The Right Way, Even Through the Dark

He led them forth by the right way (PSALM 107:7).

Big changes in life often lead anxious believers to ask, "Why is this happening to me?" Like Job we may say, "I looked for light, then came darkness" (30:26); I sought peace, but found only trouble. We may say in our heart, "My mountain stands firm; I will never be moved," but then the Lord hides His face, and we are troubled.

Only yesterday we could, as Isaac Watts wrote, "read my title clear" —today, our confidence is dimmed and our hopes clouded. Yesterday, I could climb to the top of Mount Pisgah, view the Promised Land, and rejoice with confidence in my future inheritance; today, my spirit has no hope but many fears; no joy but much distress.
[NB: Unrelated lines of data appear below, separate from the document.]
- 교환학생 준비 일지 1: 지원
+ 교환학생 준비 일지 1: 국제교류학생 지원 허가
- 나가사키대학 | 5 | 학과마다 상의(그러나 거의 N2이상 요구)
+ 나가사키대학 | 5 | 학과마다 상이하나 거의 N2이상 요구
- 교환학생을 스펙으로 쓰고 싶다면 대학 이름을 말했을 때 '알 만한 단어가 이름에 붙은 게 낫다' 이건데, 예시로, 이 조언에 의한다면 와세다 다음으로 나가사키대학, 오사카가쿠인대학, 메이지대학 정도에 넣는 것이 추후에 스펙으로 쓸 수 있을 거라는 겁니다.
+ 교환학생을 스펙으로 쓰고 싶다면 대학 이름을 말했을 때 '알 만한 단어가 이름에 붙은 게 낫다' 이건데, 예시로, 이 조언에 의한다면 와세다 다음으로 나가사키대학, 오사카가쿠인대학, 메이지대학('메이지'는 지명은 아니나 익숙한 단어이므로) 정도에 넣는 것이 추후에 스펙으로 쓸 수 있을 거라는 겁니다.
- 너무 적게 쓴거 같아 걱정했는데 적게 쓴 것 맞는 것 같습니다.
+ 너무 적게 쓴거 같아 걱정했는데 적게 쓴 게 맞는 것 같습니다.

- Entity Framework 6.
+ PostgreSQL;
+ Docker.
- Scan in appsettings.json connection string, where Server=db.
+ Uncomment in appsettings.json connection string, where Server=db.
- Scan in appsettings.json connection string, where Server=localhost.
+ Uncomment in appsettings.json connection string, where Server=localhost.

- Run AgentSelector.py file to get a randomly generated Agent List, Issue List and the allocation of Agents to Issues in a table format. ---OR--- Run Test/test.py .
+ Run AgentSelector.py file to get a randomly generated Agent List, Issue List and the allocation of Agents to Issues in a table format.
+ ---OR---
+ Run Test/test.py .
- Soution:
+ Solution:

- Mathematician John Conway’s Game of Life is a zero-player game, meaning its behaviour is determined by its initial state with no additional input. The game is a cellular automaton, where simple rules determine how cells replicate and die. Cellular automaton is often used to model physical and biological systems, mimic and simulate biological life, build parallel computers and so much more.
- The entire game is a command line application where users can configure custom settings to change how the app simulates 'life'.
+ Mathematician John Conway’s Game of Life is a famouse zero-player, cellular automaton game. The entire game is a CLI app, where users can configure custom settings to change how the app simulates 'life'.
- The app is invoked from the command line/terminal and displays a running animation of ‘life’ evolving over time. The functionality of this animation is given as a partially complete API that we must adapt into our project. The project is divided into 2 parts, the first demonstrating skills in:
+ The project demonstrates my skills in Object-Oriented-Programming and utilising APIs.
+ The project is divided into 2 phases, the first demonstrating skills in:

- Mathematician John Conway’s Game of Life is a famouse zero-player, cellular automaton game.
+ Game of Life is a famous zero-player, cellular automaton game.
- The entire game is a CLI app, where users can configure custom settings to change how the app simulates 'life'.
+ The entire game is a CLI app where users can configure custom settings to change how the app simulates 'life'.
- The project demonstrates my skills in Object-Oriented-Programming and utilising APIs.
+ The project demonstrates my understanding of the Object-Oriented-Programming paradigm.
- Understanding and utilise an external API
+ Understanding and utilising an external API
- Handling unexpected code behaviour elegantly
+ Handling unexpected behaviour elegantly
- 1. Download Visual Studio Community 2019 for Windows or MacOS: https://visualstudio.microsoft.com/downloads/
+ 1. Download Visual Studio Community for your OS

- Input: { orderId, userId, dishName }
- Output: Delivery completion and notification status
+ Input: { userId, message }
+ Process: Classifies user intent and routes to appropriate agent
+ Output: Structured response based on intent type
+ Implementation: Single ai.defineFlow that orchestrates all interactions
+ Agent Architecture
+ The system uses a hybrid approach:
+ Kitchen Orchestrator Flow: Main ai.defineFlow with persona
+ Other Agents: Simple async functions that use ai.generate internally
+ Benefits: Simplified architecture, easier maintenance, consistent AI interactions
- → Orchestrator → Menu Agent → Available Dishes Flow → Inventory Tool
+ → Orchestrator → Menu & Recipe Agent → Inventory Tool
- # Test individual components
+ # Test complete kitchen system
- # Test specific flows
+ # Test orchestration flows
Is this part of God's plan for me? Can this be the way in which God is bringing me to heaven? Yes, that is exactly the case. The eclipse of your faith, the darkness of your mind, the fainting of your hope-all these are part of God's method of preparing you for the great inheritance into which you will soon enter. These trials are for the testing and strengthening of your faith-they are waves that wash you further up on the rock, winds that push your ship more quickly to harbor.

As the psalm writer David said of the "redeemed of the Lord," may it be said of you: "He brought them to their desired haven" (Psalm 107:30 ESV). By honor and dishonor, by evil report and good, by plenty and poverty, by joy and distress, by persecution and peace—by all these things is your soul's life maintained, and by each of these you are helped on your way. Don't think, believer, that your sorrows are beyond God's plan-they are necessary parts of it.